When it comes to names, I am inclined to forget them. I am certainly not the first person to have made such a claim, but far be it from me to suggest what may be their personal causes (and I think it likely that they have not thought on the subject very often, except to trifle at pointless conversation with others upon forgetting their name). For myself, I have a theory. It fits into my world view. I am often hesitant to put to words any of my world views, as constricted and misrepresented as my words written or spoken often are.
In order to understand why I forget names, it is important to make clear exactly how I forget them. Most often I forget the names of acquaintances, those people whom I’ve only met with a handful of times. While they in all likelihood have provided a name to me on each account, still it slips from me. I find that I focus on finding their name, and it evades me. This has been noted many times before by numerous individuals.
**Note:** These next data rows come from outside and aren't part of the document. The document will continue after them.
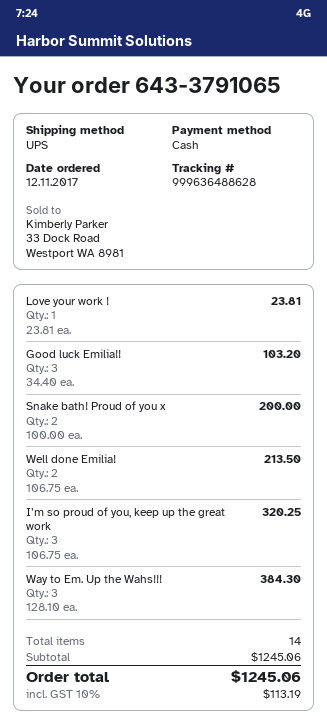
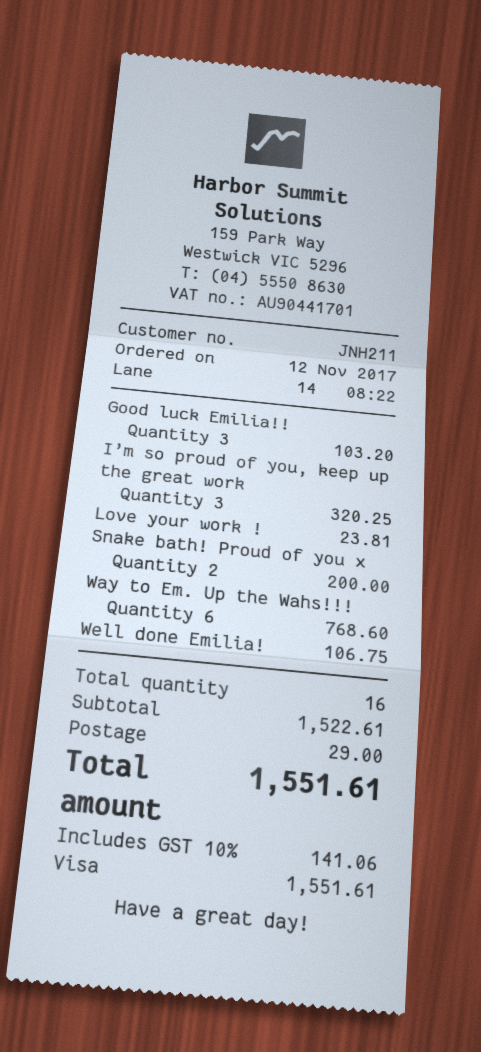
payment method: cash -> Visa
Well done Emilia!: 2 for 213.50 -> 1 for 106.75
Way to Em. Up the Wahs!!!: 3 for 384.30 -> 6 for 768.60
total quantity: 14 -> 16
subtotal: 1245.06 -> 1522.61
shipping: none -> 29.00
tax: 10% = 113.19 -> 10% = 141.06
total: 1245.06 -> 1551.61

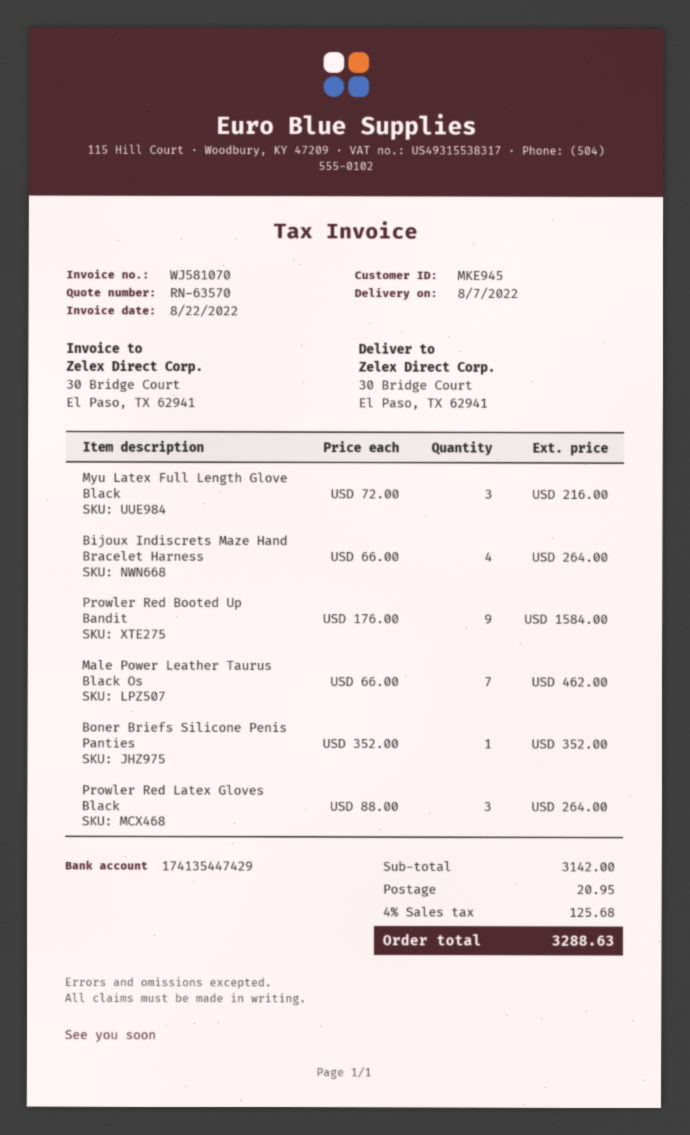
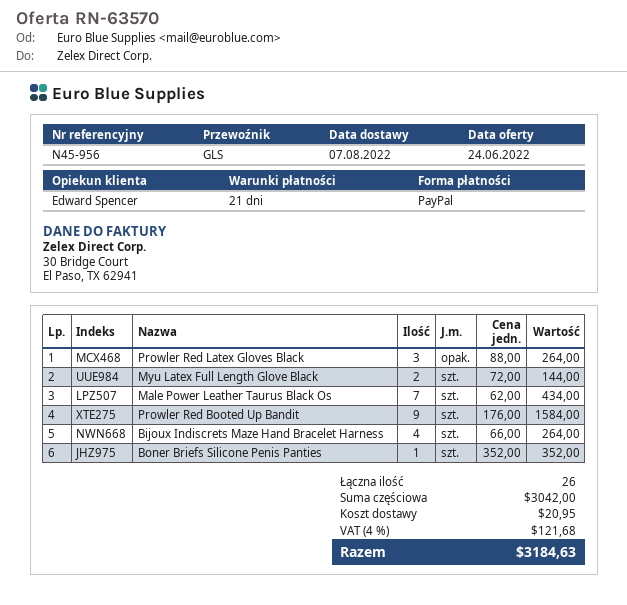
Myu Latex Full Length Glove Black: 3 x 72.00 = 216.00 -> 2 x 72.00 = 144.00
Male Power Leather Taurus Black Os: 7 x 66.00 = 462.00 -> 7 x 62.00 = 434.00
subtotal: 3142.00 -> 3042.00
tax: 4% = 125.68 -> 4% = 121.68
total: 3288.63 -> 3184.63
However, it is in the way that my mind strays that perhaps suggests something less often brought to light. I am convinced that the mind holds in inventory all that it knows about a person, but that inventory is arranged in ways that are difficult to consciously control. When I consider a mere acquaintance (as opposed to a long time friend), a list of their person appears in my mind. Their figure, mannerisms, speech pitch, tone, and patterns, their common mode of dress, etc. are all things that present themselves in a sort of branching paradigm of features that coalesces in my mind as their person. These are the features that my mind takes into consideration when I meet them and that my mind carefully stores away. The name that may be connected to them, then, does not appear in this list. It is stored elsewhere. Attempts to recollect it accesses the wrong parts of the brain. Instead of locating the minute entry of their name (and it is never truly forgotten, as it will come back to you at some later moment), these other parts that have stored the more important features of that person are instead accessed. This shows that name storage is NOT made hierarchically important in the mind’s normal processes (at least, not for me).
My explanation of why it is stored elsewhere is when I must speak of my aforementioned world view. In this facet of my view, I state that names of people both first and last are the least significant feature they possess. Immediately, what passes for the aristocracy in these days around the world would rebel at this notion. Their names are of excessive importance to them; especially their last names. Others in the same mode of thinking would be comprised largely of those of famous fortune in television, musical performance, what have you. That these are the individuals that would most strongly have cause to oppose my claim does not bear upon its validity negatively. Quite the opposite, actually, as my regard for these floating names be-speaks their everlasting tendency to be the hollowest of individuals that walk this earth.
That more aggressive than logical concept aside, I continue. Aside from the rich and famous, what would an individual prefer that I come away with upon encountering me, that I remember a handful of letters arranged just so, or that I remember their figure, their gait, their aura? Clearly, my mind has already attributed a kind of automatic approval of making the name least important. And yet, upon having one’s name forgotten, many will remark, “He didn’t even remember my name.” The ‘even’ here emphasizes what I believe to be a widespread fallacy, the undue importance given to names. I have often considered my own name as a perfunctory excess. I know it as well as I know anything about myself, and yet, its simplicity offers no insight into my being.
It is for these reasons, I believe, that I sometimes mix up the names of my better known friends. In nearly every case, the names mixed up are of individuals who bear a striking similarity to each other (in my mind) in a number of ways. I may mix up a name on visage alone, or on a mode of humor, a method of argument, etc. These are the deepest of potential insults, and yet, what they really convey is my exact knowledge of their being. The connection between one and another has to have occurred in those parts of my brain that hold the features of people I meet. For two, out of the so many in that sea of individuals I have been acquainted with, for these two to have been unique enough to offer that slippage is rare, and therefore noteworthy.
In short, I endeavor to encourage people to stop feeling down, foolish, ashamed of your failure to remember the names of people. Rather, embrace the complex mechanisms of your mind, resting secure knowing that to you, a name is nothing more than a bauble, shiny for a time, then shortly forgotten.